What about total possible figure squares?  Given any template, there are four slots for figures with five points, four slots for figures with seven points, and six slots for figures with six points.  The figures of any given point count can appear in any combination amongst the positions with those points.  This means that, for any given template square, there are 4! × 4! × 6! = 414,720 different possible figure squares.  Which means that, since there are 368 templates, there are a total of 152,616,960 figure squares, each a unique 4 × 4 grid of geomantic figures that satisfy the condition that every column, row, and diagonal must have 24 points.  (At least we’ve got options.)

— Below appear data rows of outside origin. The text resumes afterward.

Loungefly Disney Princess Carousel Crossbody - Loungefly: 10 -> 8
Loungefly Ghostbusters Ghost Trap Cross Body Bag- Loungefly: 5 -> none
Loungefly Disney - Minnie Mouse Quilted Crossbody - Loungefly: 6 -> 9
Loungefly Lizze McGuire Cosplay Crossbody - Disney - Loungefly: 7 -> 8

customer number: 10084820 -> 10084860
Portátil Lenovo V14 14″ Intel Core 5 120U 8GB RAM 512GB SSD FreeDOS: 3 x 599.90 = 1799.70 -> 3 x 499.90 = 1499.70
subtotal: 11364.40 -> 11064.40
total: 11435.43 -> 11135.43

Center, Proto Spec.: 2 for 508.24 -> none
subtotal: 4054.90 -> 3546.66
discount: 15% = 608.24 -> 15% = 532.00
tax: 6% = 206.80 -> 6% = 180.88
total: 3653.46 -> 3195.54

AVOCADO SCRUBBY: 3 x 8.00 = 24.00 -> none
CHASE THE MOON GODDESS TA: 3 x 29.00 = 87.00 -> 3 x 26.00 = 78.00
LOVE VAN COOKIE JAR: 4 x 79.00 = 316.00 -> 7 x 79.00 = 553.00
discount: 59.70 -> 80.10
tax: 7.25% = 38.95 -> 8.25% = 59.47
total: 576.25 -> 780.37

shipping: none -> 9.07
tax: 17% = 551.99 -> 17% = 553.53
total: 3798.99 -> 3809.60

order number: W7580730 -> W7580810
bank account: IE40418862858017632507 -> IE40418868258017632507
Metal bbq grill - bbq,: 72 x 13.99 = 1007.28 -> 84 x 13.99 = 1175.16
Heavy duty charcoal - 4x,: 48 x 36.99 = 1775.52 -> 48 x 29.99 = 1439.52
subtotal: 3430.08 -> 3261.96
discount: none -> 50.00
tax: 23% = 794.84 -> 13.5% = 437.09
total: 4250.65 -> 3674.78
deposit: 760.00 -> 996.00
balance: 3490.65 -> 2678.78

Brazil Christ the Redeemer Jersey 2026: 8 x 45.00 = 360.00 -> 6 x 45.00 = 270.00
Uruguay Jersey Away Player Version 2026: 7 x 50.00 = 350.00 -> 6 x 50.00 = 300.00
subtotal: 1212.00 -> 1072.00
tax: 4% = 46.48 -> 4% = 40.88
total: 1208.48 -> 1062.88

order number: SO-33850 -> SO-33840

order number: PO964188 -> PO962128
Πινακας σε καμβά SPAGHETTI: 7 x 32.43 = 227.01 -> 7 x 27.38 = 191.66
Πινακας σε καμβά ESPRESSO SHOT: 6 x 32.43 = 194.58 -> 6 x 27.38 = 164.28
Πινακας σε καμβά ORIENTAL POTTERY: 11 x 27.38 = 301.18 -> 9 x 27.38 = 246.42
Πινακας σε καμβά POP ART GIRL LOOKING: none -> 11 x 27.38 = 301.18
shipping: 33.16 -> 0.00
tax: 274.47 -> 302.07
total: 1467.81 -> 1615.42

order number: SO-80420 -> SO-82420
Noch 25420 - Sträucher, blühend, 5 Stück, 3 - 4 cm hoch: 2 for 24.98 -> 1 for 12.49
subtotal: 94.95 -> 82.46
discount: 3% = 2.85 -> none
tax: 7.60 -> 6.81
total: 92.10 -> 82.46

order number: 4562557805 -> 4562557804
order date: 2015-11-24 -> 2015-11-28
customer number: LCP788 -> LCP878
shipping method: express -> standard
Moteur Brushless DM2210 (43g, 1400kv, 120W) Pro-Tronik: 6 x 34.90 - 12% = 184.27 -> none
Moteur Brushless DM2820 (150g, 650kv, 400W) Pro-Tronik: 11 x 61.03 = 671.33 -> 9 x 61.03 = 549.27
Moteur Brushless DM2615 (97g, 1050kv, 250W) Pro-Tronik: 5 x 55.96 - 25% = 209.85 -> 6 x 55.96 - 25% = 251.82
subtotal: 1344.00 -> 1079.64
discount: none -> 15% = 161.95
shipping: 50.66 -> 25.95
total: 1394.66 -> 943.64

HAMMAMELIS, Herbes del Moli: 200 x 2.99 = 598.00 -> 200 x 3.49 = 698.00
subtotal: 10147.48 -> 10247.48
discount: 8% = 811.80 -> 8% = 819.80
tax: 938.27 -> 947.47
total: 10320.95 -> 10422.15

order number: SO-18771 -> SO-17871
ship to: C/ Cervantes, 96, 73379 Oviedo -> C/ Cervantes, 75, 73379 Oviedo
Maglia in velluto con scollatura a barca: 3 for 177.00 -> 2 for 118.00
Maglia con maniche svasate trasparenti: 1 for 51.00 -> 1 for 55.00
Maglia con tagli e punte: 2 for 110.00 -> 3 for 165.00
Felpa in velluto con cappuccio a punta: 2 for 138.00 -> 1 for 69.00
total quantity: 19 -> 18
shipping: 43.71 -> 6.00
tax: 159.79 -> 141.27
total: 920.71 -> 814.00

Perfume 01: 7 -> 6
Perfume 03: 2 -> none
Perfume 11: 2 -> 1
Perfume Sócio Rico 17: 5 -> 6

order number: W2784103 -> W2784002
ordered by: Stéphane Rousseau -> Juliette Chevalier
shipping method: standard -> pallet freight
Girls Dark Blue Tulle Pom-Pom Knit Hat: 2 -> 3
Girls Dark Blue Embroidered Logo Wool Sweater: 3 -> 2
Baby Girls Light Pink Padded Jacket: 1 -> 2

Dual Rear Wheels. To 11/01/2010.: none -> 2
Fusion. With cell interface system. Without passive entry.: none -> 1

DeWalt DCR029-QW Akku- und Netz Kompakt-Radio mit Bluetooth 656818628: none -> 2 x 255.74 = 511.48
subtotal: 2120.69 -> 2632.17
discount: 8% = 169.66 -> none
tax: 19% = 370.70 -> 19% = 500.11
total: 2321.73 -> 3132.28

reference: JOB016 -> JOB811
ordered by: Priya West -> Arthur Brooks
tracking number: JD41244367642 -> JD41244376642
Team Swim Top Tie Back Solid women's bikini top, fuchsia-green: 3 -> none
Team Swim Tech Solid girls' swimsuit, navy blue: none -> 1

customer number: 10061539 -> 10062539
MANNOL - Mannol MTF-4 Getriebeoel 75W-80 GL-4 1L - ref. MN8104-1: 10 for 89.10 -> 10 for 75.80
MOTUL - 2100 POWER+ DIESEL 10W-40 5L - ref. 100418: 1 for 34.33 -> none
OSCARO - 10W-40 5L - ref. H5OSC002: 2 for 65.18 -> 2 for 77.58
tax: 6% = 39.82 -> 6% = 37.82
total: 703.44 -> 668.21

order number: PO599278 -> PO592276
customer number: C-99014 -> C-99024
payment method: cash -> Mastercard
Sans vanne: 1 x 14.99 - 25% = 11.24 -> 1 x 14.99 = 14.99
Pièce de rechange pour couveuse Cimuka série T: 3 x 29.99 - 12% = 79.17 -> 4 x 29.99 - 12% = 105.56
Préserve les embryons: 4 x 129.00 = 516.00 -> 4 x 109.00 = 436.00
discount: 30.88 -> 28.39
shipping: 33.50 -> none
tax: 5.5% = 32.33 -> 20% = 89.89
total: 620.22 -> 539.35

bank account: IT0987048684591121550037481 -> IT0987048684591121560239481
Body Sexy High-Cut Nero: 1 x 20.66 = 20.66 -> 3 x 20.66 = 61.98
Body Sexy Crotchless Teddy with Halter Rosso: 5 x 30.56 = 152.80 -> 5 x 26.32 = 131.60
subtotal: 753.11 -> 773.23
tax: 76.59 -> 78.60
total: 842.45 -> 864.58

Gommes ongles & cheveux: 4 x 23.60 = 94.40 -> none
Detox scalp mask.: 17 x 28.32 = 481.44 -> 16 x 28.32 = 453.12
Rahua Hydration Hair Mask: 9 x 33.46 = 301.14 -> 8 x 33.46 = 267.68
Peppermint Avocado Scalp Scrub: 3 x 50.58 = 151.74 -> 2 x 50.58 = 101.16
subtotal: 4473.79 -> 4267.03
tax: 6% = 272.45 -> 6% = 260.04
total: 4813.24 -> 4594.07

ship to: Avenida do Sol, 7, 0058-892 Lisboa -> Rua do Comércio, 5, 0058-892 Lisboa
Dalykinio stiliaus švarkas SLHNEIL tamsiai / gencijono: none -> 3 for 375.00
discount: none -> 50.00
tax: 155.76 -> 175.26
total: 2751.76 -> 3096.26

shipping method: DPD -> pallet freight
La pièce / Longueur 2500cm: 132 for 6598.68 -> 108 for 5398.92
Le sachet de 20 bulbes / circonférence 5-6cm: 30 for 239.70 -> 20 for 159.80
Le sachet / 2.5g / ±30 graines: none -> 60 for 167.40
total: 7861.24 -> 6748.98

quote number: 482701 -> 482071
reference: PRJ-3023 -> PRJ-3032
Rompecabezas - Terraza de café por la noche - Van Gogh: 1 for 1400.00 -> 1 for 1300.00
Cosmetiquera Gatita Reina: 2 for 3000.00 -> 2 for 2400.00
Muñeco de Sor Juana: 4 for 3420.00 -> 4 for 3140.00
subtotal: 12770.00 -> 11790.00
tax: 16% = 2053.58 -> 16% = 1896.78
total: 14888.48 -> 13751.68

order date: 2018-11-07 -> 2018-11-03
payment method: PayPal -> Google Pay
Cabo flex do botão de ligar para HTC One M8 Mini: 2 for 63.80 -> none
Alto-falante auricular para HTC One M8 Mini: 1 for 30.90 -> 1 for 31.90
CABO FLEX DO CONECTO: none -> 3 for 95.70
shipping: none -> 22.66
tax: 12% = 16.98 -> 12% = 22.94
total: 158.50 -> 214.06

What about if we ignore diagonals?  The blue magic square above is almost a magic square, except that one of its diagonals adds up to 20 and not 24.  If we only focus on the rows and columns adding up to 24 and ignore diagonals, then we get a larger possible set of template squares, root template squares, and figure squares:

• 5,904 template squares
• 738 root template squares
• 2,448,506,880 possible figure squares

So much for less-magic squares.  What about more-magic squares?  What if we take other subgroups of these squares besides the rows, columns, and diagonals—say, the individual quadrants of four figures at each corner of the square as well as the central quadrant, or the just the corner figures themselves, or the bows and hollows?  That’s where we might get even more interesting, more “perfect” geomantic figure magic squares, so let’s start whittling down from least magic to most magic.  Just to make sure we’re all on the same page, here are examples of the different patterns I’m considering (four columns, four rows, two diagonals, five quadrants, four bows, four hollows, one set of corners):

To keep the numbers manageable, let’s focus on root template square counts:

• Rows and columns only: 738 root templates
• Rows, columns, and diagonals: 46 root templates
• Rows, columns, diagonals, and all five quadrants: 18 root templates
• Rows, columns, diagonals, all five quadrants, bows, and hollows: 2 root templates
• Rows, columns, diagonals, all five quadrants, bows, hollows, and the four corners: 2 root templates

With each new condition, we whittle down the total number of more-magical root templates from a larger set of less-magical root templates.  I’m sure there are other patterns that can be developed—after all, for some numeric magic squares of rank 4, there are up to 52 different patterns that add up to the magic sum—but these should be enough to prove the point that there are really two root templates that are basically as magical as we’re gonna get.  Those root templates, along with their transformations, are:

1. [6, 4, 7, 7, 8, 6, 5, 5, 5, 7, 6, 6, 5, 7, 6, 6]
1. Unflipped, unrotated: [6, 4, 7, 7, 8, 6, 5, 5, 5, 7, 6, 6, 5, 7, 6, 6]
2. Unflipped, rotated once clockwise: [5, 5, 8, 6, 7, 7, 6, 4, 6, 6, 5, 7, 6, 6, 5, 7]
3. Unflipped, rotated twice clockwise: [6, 6, 7, 5, 6, 6, 7, 5, 5, 5, 6, 8, 7, 7, 4, 6]
4. Unflipped, rotated thrice clockwise: [7, 5, 6, 6, 7, 5, 6, 6, 4, 6, 7, 7, 6, 8, 5, 5]
5. Flipped, unrotated: [7, 7, 4, 6, 5, 5, 6, 8, 6, 6, 7, 5, 6, 6, 7, 5]
6. Flipped, rotated once clockwise: [6, 8, 5, 5, 4, 6, 7, 7, 7, 5, 6, 6, 7, 5, 6, 6]
7. Flipped, rotated twice clockwise: [5, 7, 6, 6, 5, 7, 6, 6, 8, 6, 5, 5, 6, 4, 7, 7]
8. Flipped, rotated thrice clockwise: [6, 6, 5, 7, 6, 6, 5, 7, 7, 7, 6, 4, 5, 5, 8, 6]
2. [8, 6, 5, 5, 6, 4, 7, 7, 5, 7, 6, 6, 5, 7, 6, 6]
1. Unflipped, unrotated: [8, 6, 5, 5, 6, 4, 7, 7, 5, 7, 6, 6, 5, 7, 6, 6]
2. Unflipped, rotated once clockwise: [5, 5, 6, 8, 7, 7, 4, 6, 6, 6, 7, 5, 6, 6, 7, 5]
3. Unflipped, rotated twice clockwise: [6, 6, 7, 5, 6, 6, 7, 5, 7, 7, 4, 6, 5, 5, 6, 8]
4. Unflipped, rotated thrice clockwise: [5, 7, 6, 6, 5, 7, 6, 6, 6, 4, 7, 7, 8, 6, 5, 5]
5. Flipped, unrotated: [5, 5, 6, 8, 7, 7, 4, 6, 6, 6, 7, 5, 6, 6, 7, 5]
6. Flipped, rotated once clockwise: [8, 6, 5, 5, 6, 4, 7, 7, 5, 7, 6, 6, 5, 7, 6, 6]
7. Flipped, rotated twice clockwise: [5, 7, 6, 6, 5, 7, 6, 6, 6, 4, 7, 7, 8, 6, 5, 5]
8. Flipped, rotated thrice clockwise: [6, 6, 7, 5, 6, 6, 7, 5, 7, 7, 4, 6, 5, 5, 6, 8]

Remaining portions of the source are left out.